India's 'Atmanirbhar' Stock Rally: How Retail Money Keeps FII Impact Limited

R Jagannathan

Feb 07, 2024, 11:59 AM | Updated 08:34 PM IST


Domestic stock market investors see a significant increase in India. (Representative image)
Domestic stock market investors see a significant increase in India. (Representative image)

The still booming stock markets in India, despite adverse global developments, are another symbol of India’s growing 'atmanirbharta' in domestic investment capital.

Foreign institutional investors (FIIs) held over 18 per cent of National Stock Exchange-listed entities as of December 2023; domestic institutional investors (DIIs), which include mutual funds and insurance companies, hold nearly 16 per cent.

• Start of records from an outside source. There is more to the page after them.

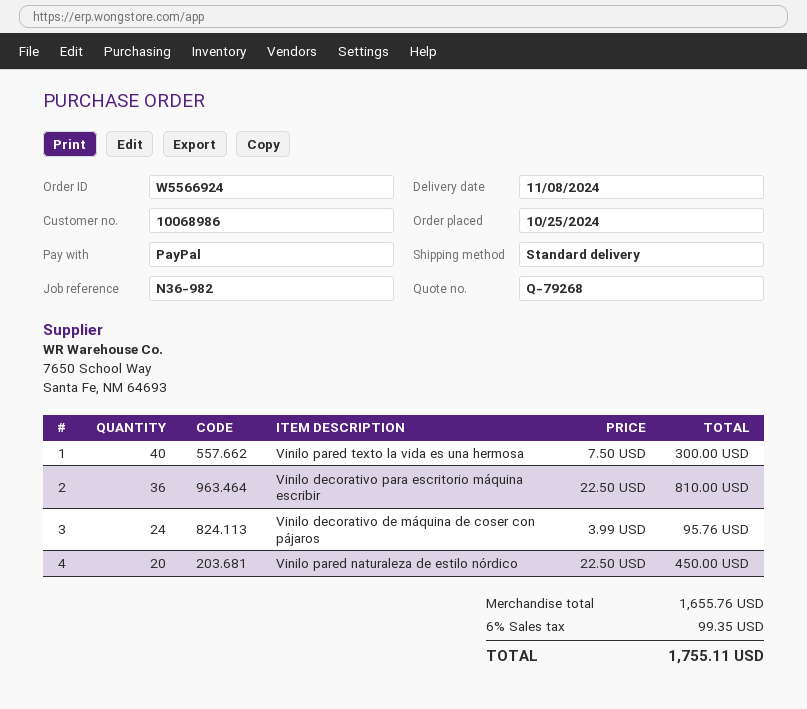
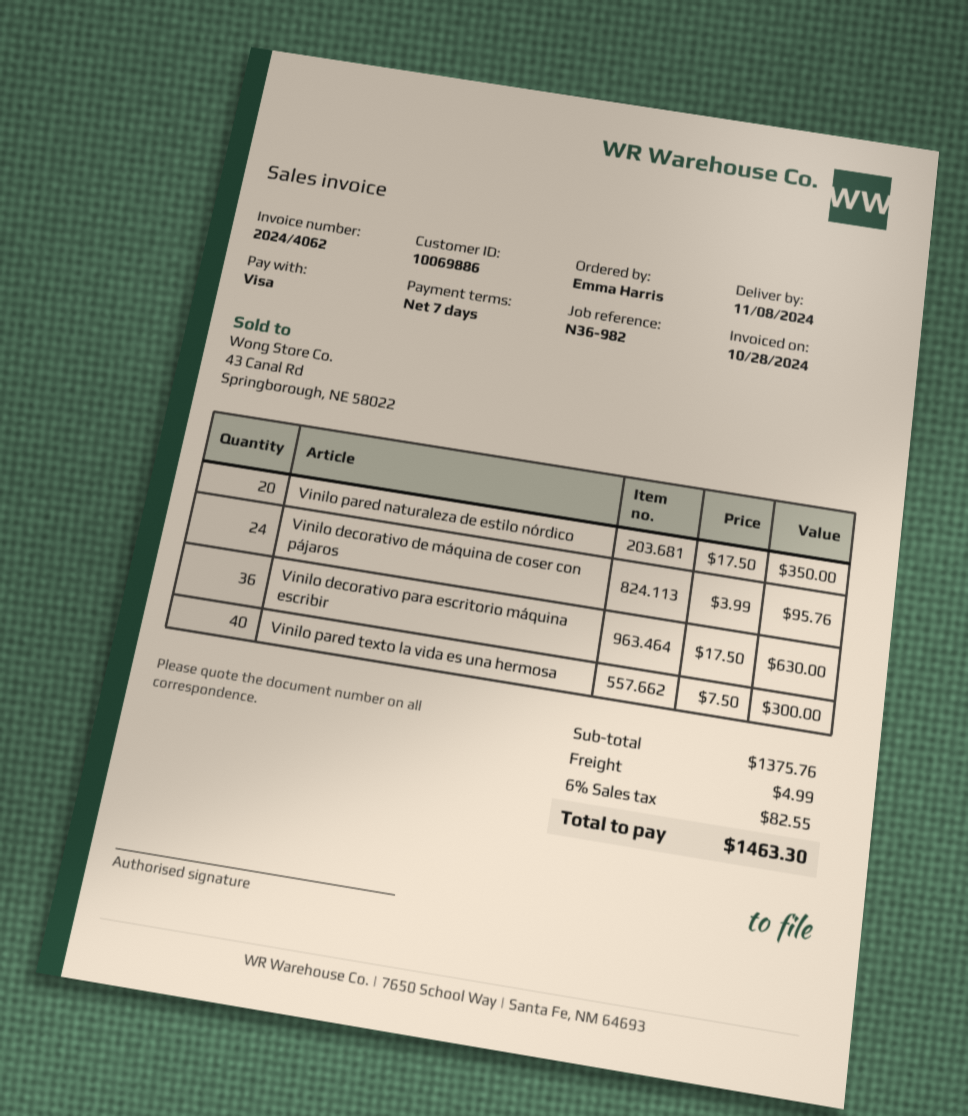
customer number: 10068986 -> 10069886
payment method: PayPal -> Visa
Vinilo decorativo para escritorio máquina escribir: 36 x 22.50 = 810.00 -> 36 x 17.50 = 630.00
Vinilo pared naturaleza de estilo nórdico: 20 x 22.50 = 450.00 -> 20 x 17.50 = 350.00
subtotal: 1655.76 -> 1375.76
shipping: none -> 4.99
tax: 6% = 99.35 -> 6% = 82.55
total: 1755.11 -> 1463.30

A report in The Economic Times based on data from Primeinfobase.com says that DIIs could overtake FIIs pretty soon, given the kind of domestic inflows into mutual funds and pension funds.

In December 2023, mutual fund systematic investment plans (SIPs) hit a new high of Rs 17,610 crore, which is an accretion rate of more than $2 billion a month. Total SIP inflows in the nine months to December in fiscal 2023-24 hit Rs 141,923 crore, which means the 2022-23 figure of Rs 155,972 crore for 12 months will be crossed in January itself, with two more months to go.

At a run rate of Rs 1.8-2 lakh crore or thereabouts annually, we are talking about domestic SIP-based investments of $22-24 billion. And this does not include direct retail and high-net-worth investor contributions.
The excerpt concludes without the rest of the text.